=== Dataset ===
::::::::::
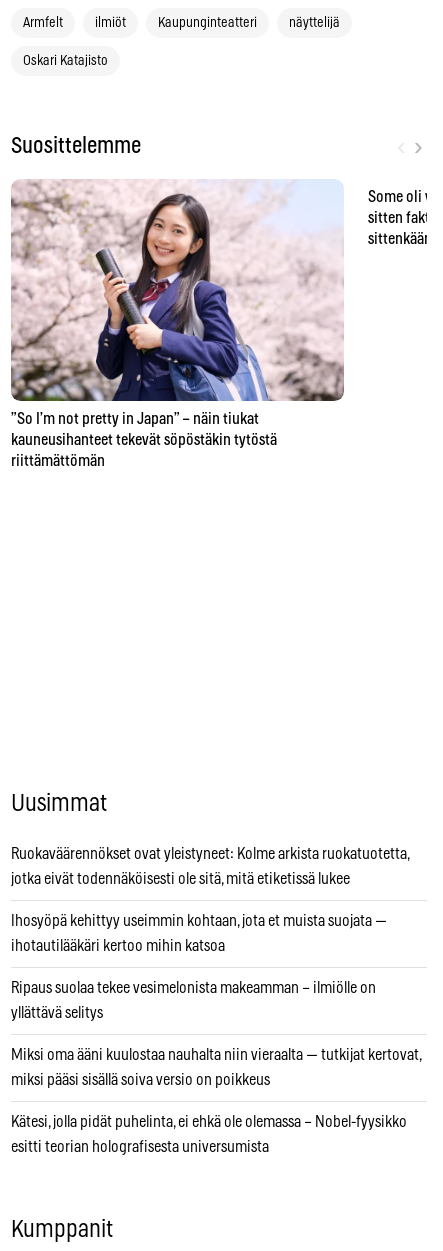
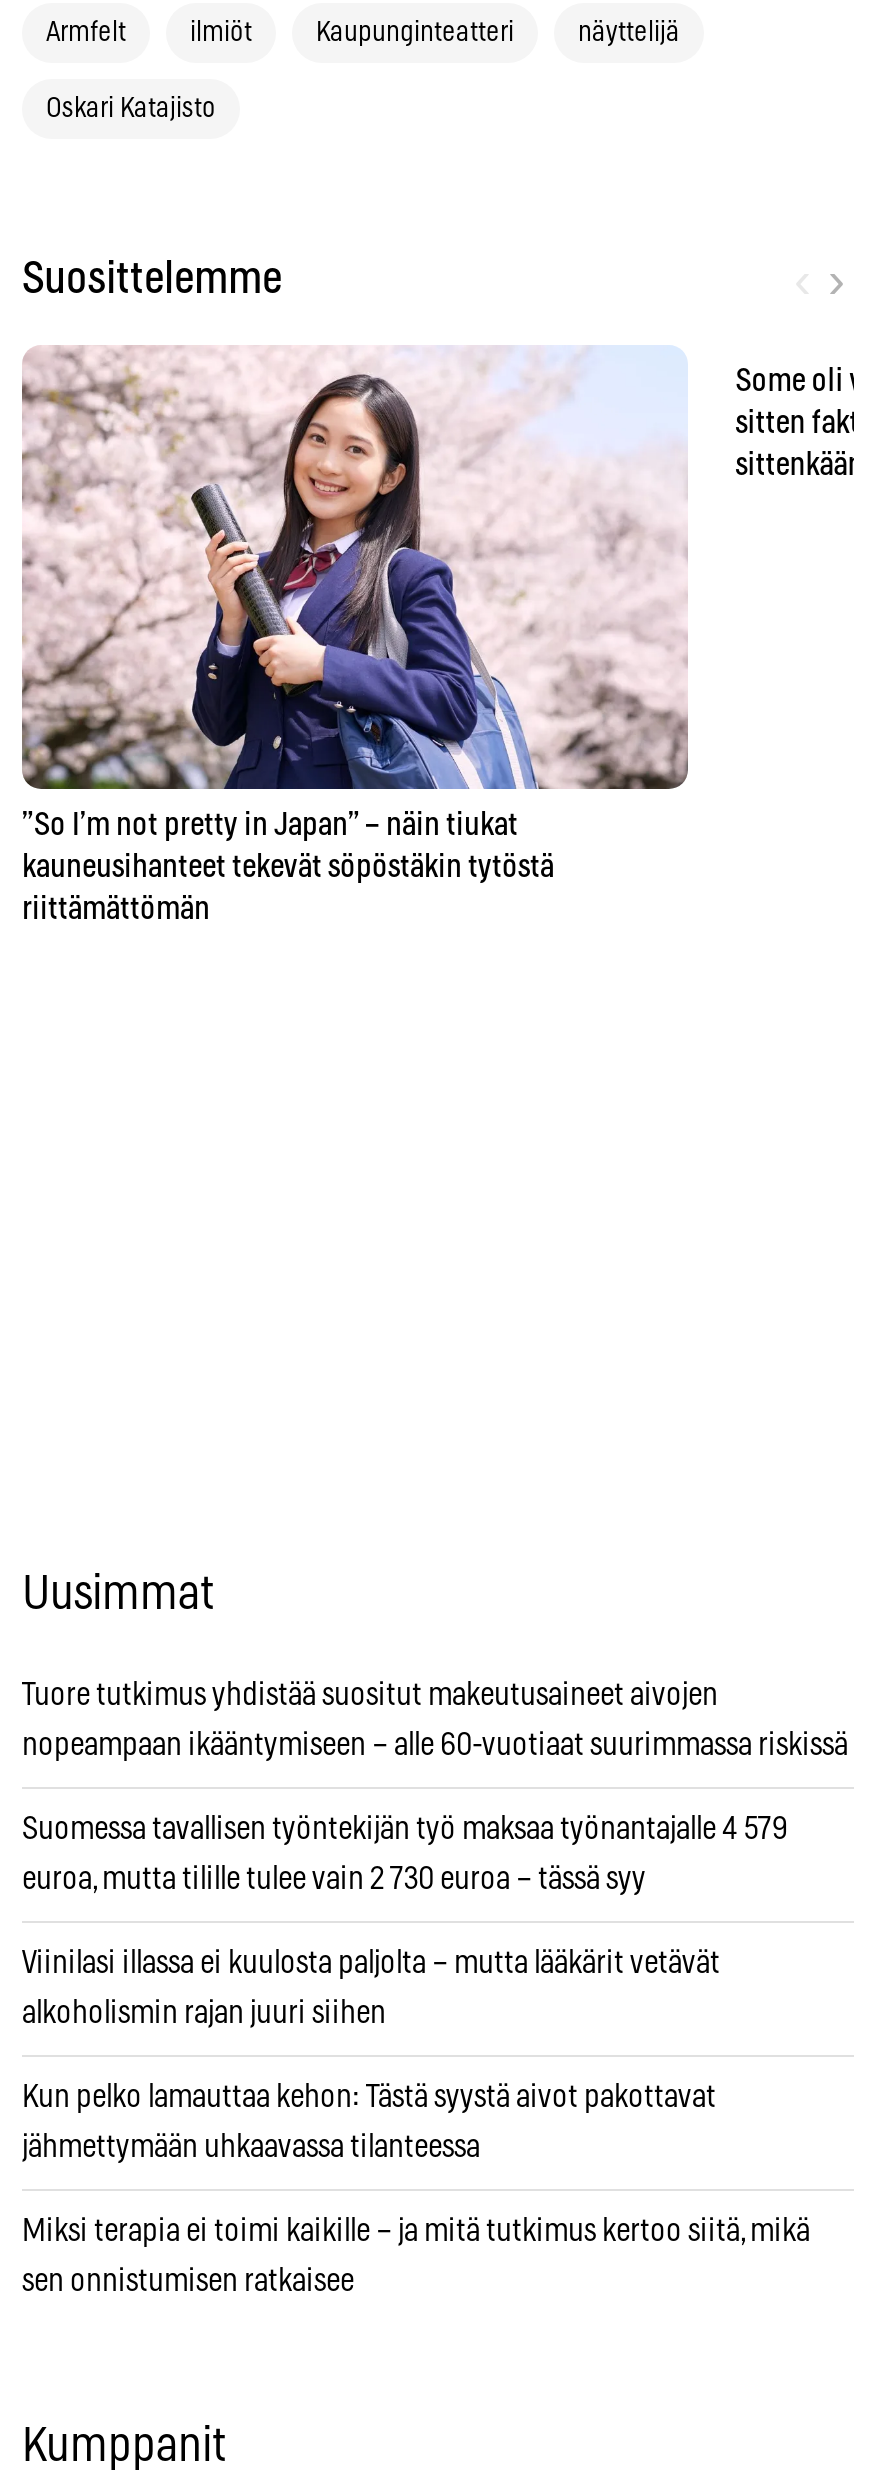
[11,846,409,862] Ruokaväärennökset ovat yleistyneet: Kolme arkista ruokatuotetta, -> [22,1679,718,1711] Tuore tutkimus yhdistää suositut makeutusaineet aivojen
[11,871,350,887] jotka eivät todennäköisesti ole sitä, mitä etiketissä lukee -> [22,1729,848,1761] nopeampaan ikääntymiseen – alle 60-vuotiaat suurimmassa riskissä
[11,913,387,929] Ihosyöpä kehittyy useimmin kohtaan, jota et muista suojata — -> [22,1813,788,1845] Suomessa tavallisen työntekijän työ maksaa työnantajalle 4 579
[11,938,225,954] ihotautilääkäri kertoo mihin katsoa -> [22,1863,646,1895] euroa, mutta tilille tulee vain 2 730 euroa – tässä syy
[11,980,376,996] Ripaus suolaa tekee vesimelonista makeamman – ilmiölle on -> [22,1947,720,1979] Viinilasi illassa ei kuulosta paljolta – mutta lääkärit vetävät
[11,1005,103,1021] yllättävä selitys -> [22,1997,386,2029] alkoholismin rajan juuri siihen
[11,1047,421,1063] Miksi oma ääni kuulostaa nauhalta niin vieraalta — tutkijat kertovat, -> [22,2081,716,2113] Kun pelko lamauttaa kehon: Tästä syystä aivot pakottavat
[11,1072,270,1088] miksi pääsi sisällä soiva versio on poikkeus -> [22,2131,480,2163] jähmettymään uhkaavassa tilanteessa
[11,1114,407,1130] Kätesi, jolla pidät puhelinta, ei ehkä ole olemassa – Nobel-fyysikko -> [22,2215,810,2247] Miksi terapia ei toimi kaikille – ja mitä tutkimus kertoo siitä, mikä
[11,1139,269,1155] esitti teorian holografisesta universumista -> [22,2265,354,2297] sen onnistumisen ratkaisee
::::::::::
The lines to show are those in the data above that include "kertoo".

[11,938,225,954] ihotautilääkäri kertoo mihin katsoa -> [22,1863,646,1895] euroa, mutta tilille tulee vain 2 730 euroa – tässä syy
[11,1114,407,1130] Kätesi, jolla pidät puhelinta, ei ehkä ole olemassa – Nobel-fyysikko -> [22,2215,810,2247] Miksi terapia ei toimi kaikille – ja mitä tutkimus kertoo siitä, mikä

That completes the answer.